:: EXERCISE INSTRUCTIONS ::
Report back every line below that carries the word "live".

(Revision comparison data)
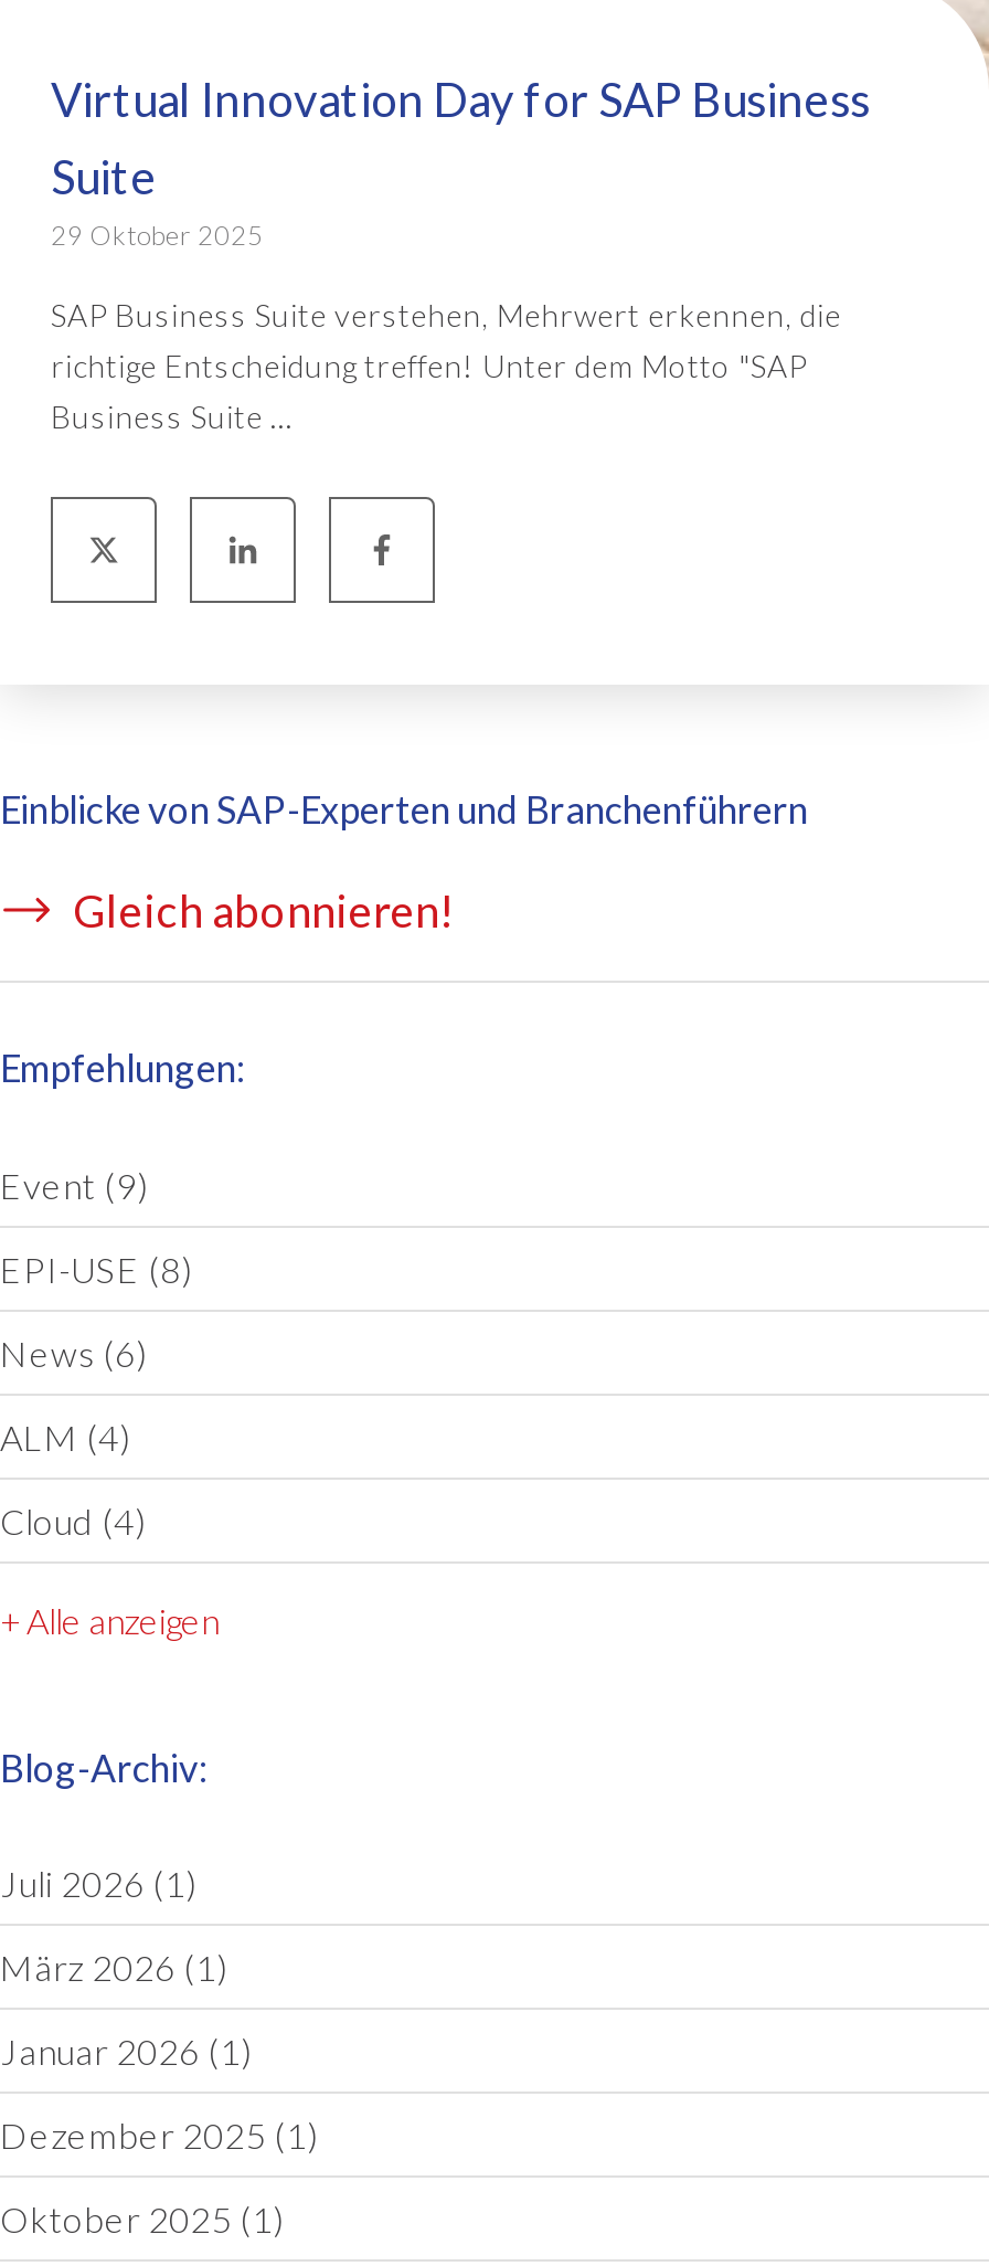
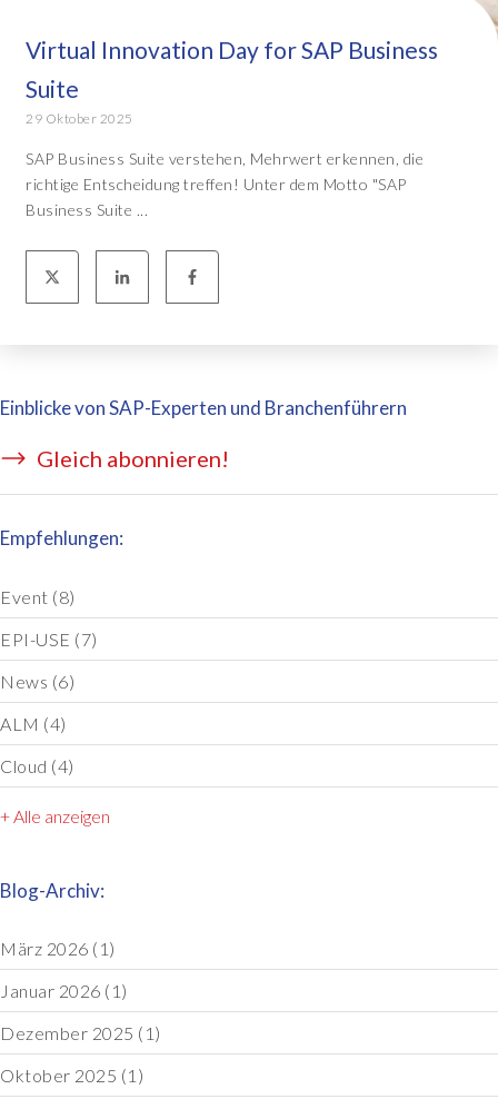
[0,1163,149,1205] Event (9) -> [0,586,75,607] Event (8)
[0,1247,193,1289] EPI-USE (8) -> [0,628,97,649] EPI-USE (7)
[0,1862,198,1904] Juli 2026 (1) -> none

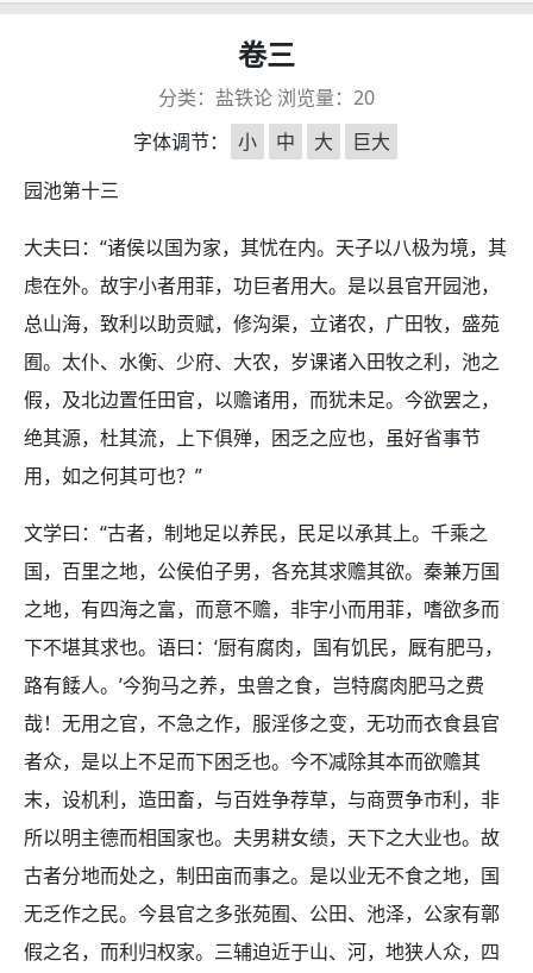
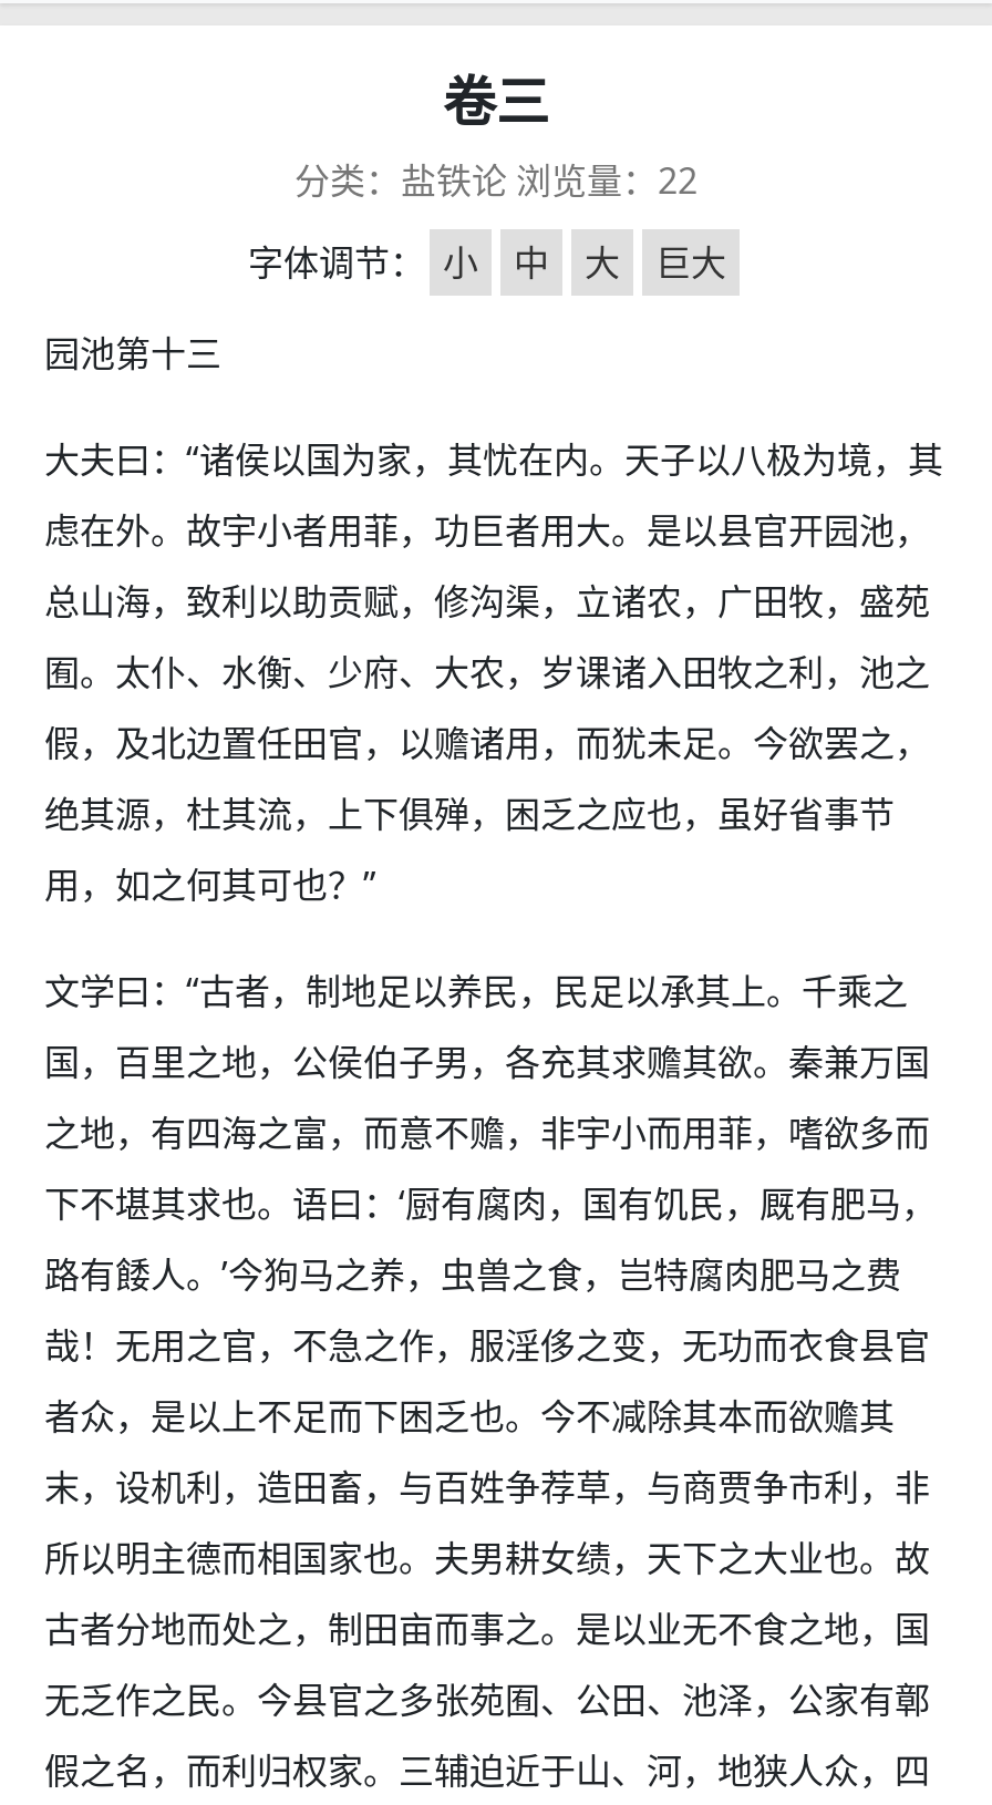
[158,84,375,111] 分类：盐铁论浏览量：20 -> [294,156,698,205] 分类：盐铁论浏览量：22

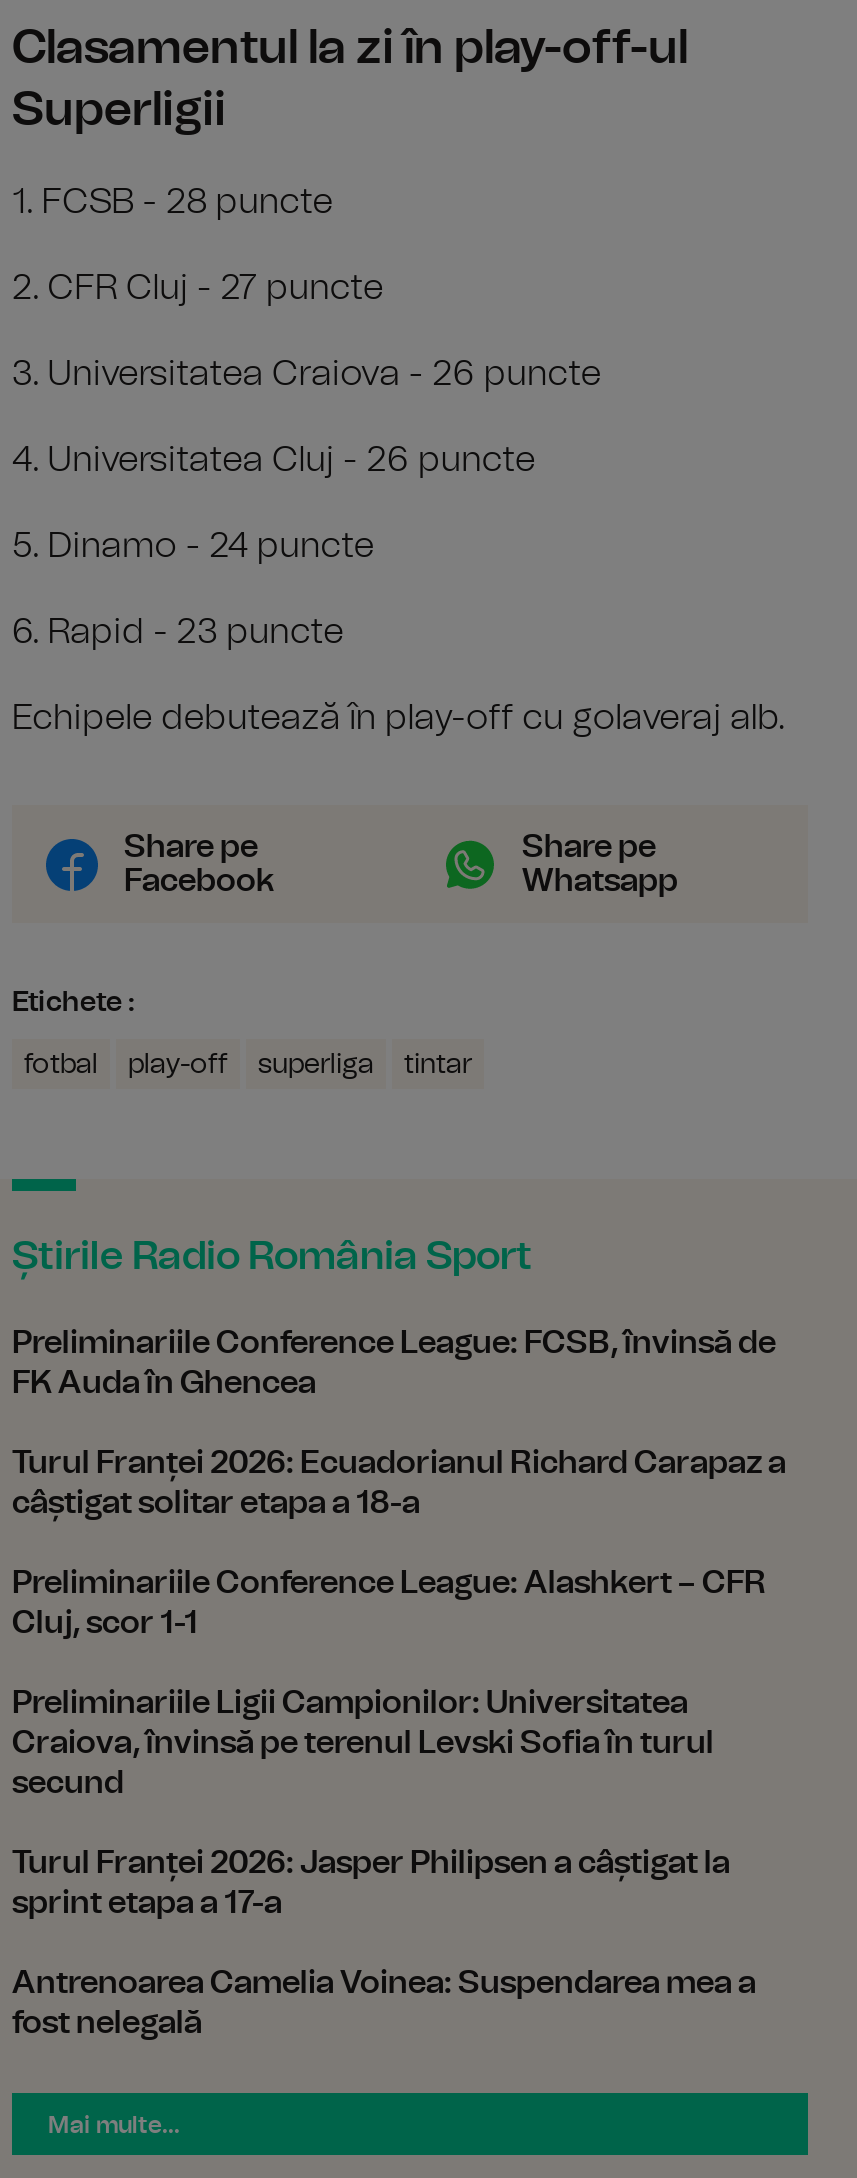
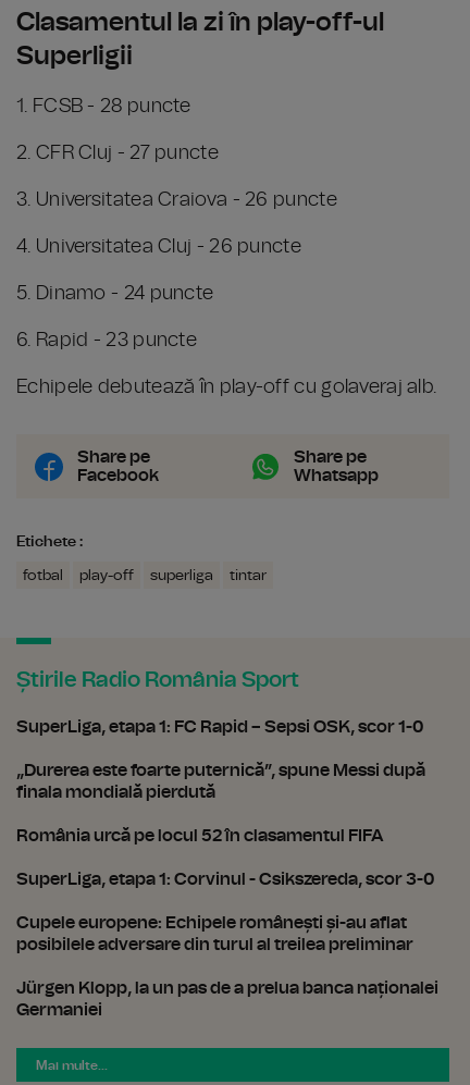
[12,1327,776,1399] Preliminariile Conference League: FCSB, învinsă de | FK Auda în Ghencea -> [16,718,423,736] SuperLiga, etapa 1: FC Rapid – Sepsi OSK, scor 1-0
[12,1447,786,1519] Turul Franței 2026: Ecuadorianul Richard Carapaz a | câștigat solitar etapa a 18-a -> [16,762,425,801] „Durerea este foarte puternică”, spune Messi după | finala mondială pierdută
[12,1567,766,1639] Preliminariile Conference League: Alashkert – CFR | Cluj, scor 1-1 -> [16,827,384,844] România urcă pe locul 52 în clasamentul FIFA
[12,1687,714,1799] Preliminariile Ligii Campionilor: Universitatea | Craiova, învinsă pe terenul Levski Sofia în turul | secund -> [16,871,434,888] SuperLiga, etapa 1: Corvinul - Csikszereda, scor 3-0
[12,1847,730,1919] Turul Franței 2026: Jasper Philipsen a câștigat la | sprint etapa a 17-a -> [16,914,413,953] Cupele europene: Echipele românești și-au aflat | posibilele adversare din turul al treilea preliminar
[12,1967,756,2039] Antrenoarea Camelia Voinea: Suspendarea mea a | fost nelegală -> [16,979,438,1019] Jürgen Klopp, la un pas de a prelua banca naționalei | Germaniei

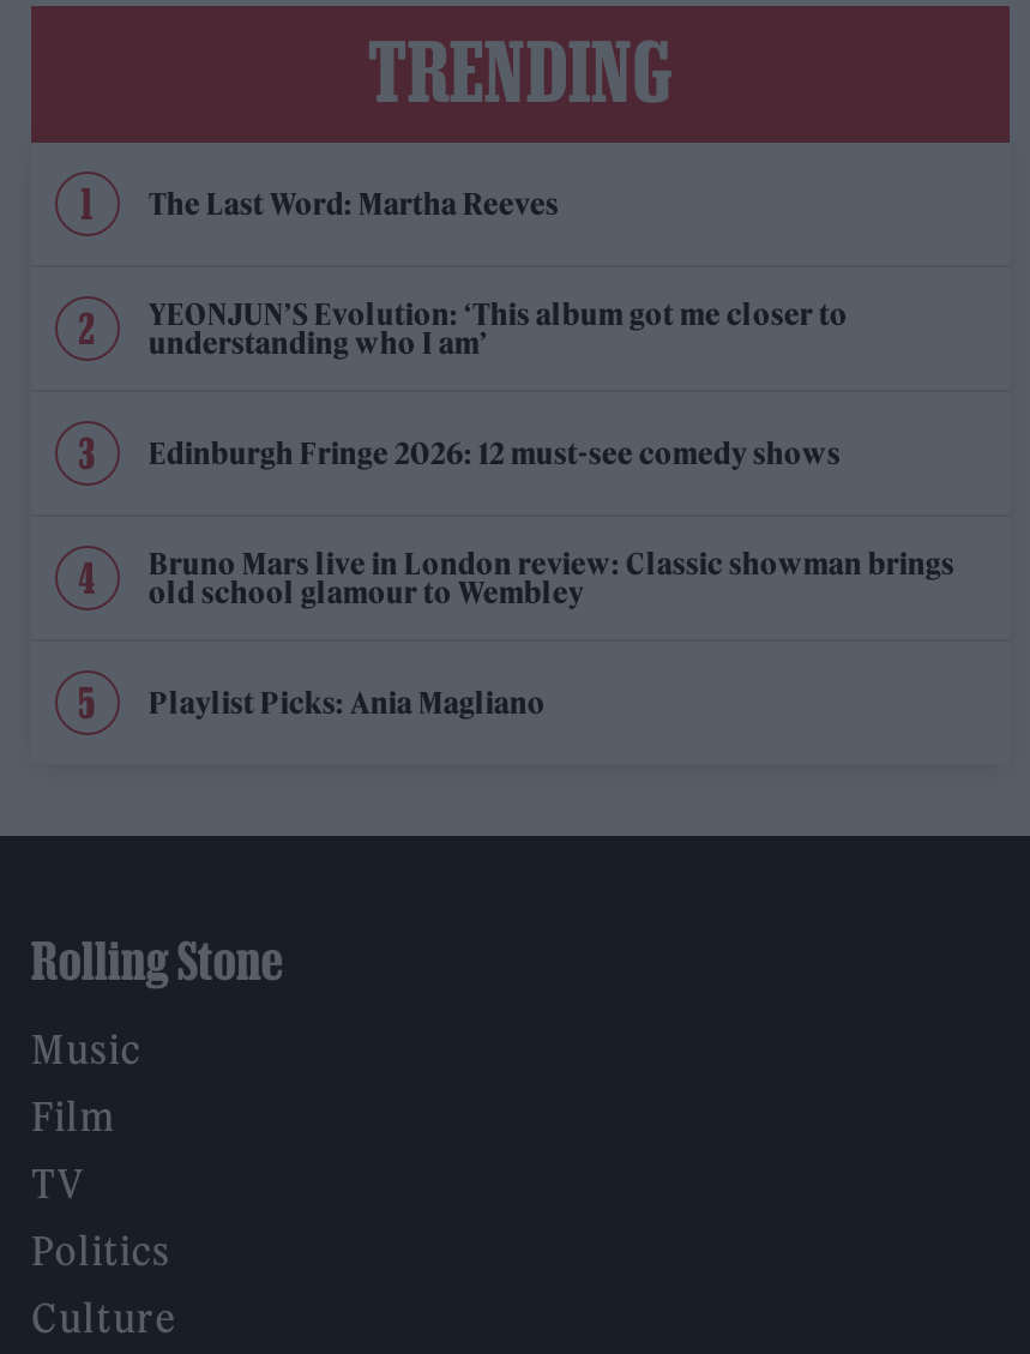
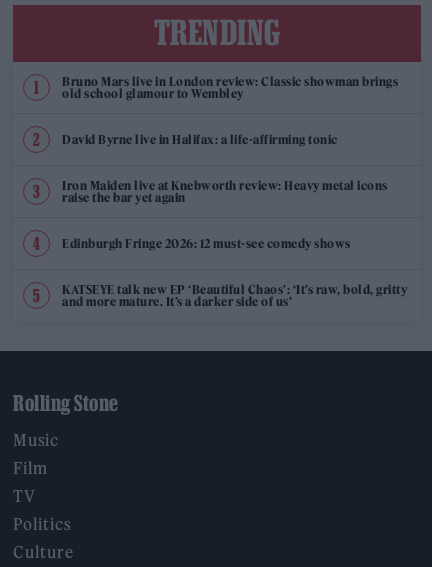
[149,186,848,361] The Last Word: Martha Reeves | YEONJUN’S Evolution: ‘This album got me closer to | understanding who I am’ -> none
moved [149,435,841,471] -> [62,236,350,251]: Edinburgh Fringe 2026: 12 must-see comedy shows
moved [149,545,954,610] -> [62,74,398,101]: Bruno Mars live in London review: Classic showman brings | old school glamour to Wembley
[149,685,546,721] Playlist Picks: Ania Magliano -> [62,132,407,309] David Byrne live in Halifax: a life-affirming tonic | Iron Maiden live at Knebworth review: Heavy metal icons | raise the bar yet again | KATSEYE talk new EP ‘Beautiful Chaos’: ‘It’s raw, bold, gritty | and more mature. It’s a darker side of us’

:: RESPONSE AREA ::
moved [149,545,954,610] -> [62,74,398,101]: Bruno Mars live in London review: Classic showman brings | old school glamour to Wembley
[149,685,546,721] Playlist Picks: Ania Magliano -> [62,132,407,309] David Byrne live in Halifax: a life-affirming tonic | Iron Maiden live at Knebworth review: Heavy metal icons | raise the bar yet again | KATSEYE talk new EP ‘Beautiful Chaos’: ‘It’s raw, bold, gritty | and more mature. It’s a darker side of us’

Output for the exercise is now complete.